Your instructions: Count the lines in the entries that contain the string "span". State nothing but the number.

+ + +

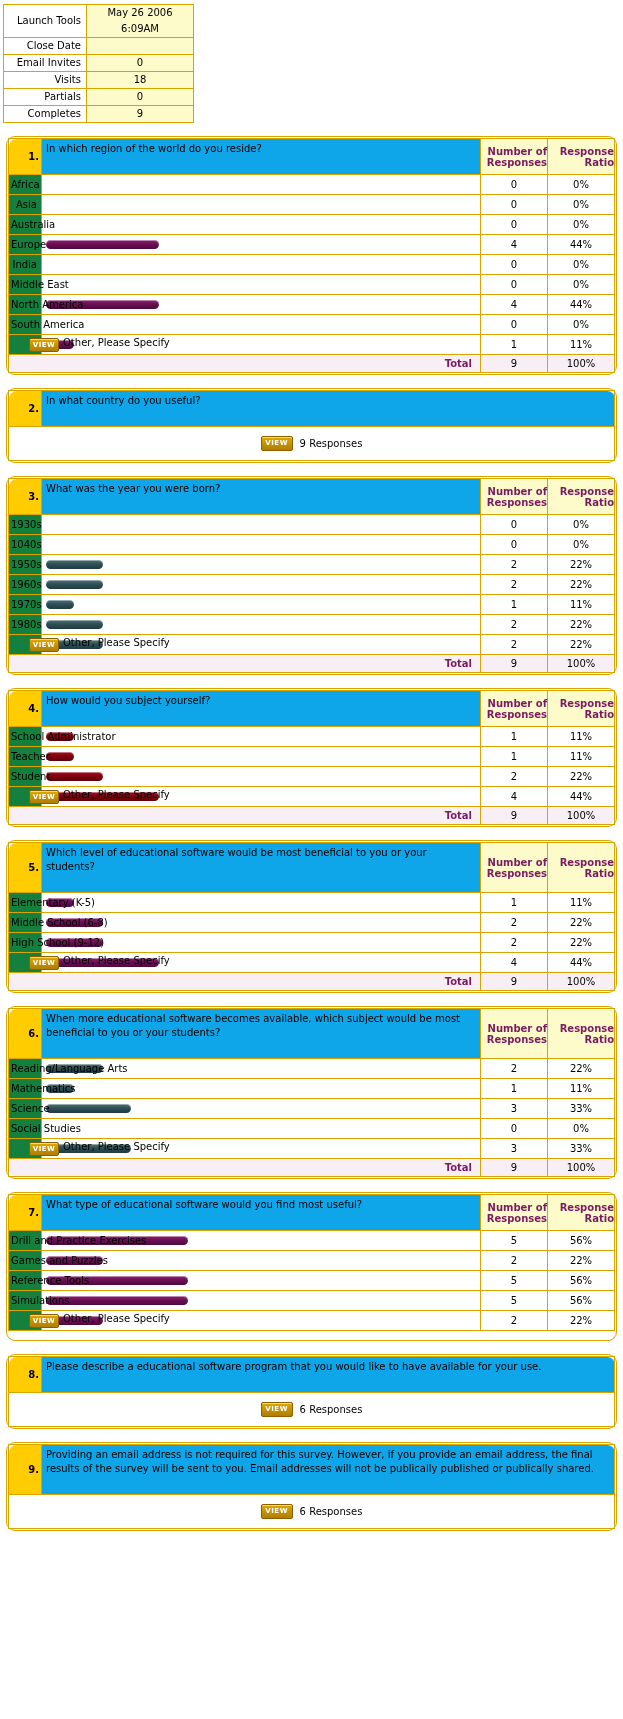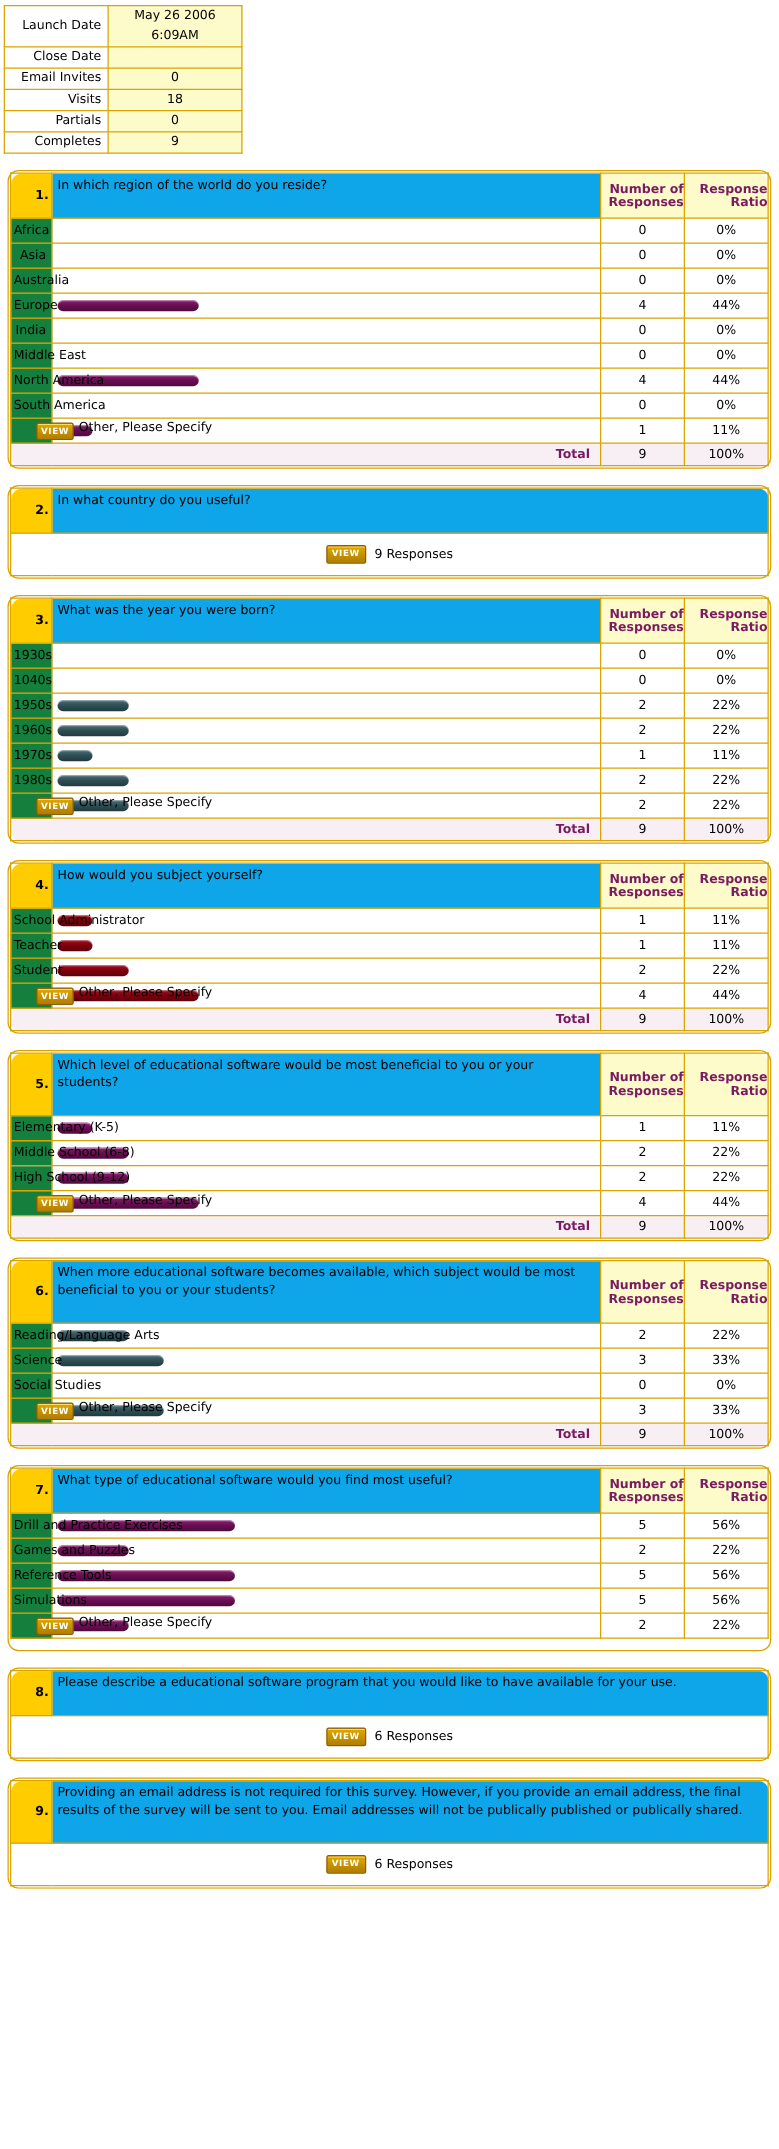--- a/index.html
+++ b/index.html
@@ -175,21 +175,21 @@
   }
 </style>
 </head>
 <body>
 
 <div class="page">
 
   <table class="summary">
     <tbody>
         <tr>
-          <td class="lbl">Launch Date</td>
+          <td class="lbl">Launch Tools</td>
           <td class="val">May 26 2006 6:09AM</td>
         </tr>
         <tr>
           <td class="lbl">Close Date</td>
           <td class="val"></td>
         </tr>
         <tr>
           <td class="lbl">Email Invites</td>
           <td class="val">0</td>
         </tr>
@@ -510,20 +510,28 @@
             </tr>
             <tr>
               <td class="opt-cell"><span>Reading/Language Arts</span></td>
               <td class="bar-cell">
                 <span class="bar teal" style="width: 57px;"></span>
               </td>
               <td class="n-cell">2</td>
               <td class="r-cell">22%</td>
             </tr>
             <tr>
+              <td class="opt-cell"><span>Mathematics</span></td>
+              <td class="bar-cell">
+                <span class="bar teal" style="width: 28px;"></span>
+              </td>
+              <td class="n-cell">1</td>
+              <td class="r-cell">11%</td>
+            </tr>
+            <tr>
               <td class="opt-cell"><span>Science</span></td>
               <td class="bar-cell">
                 <span class="bar teal" style="width: 85px;"></span>
               </td>
               <td class="n-cell">3</td>
               <td class="r-cell">33%</td>
             </tr>
             <tr>
               <td class="opt-cell"><span>Social Studies</span></td>
               <td class="bar-cell"></td>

+ + +

Task response: 7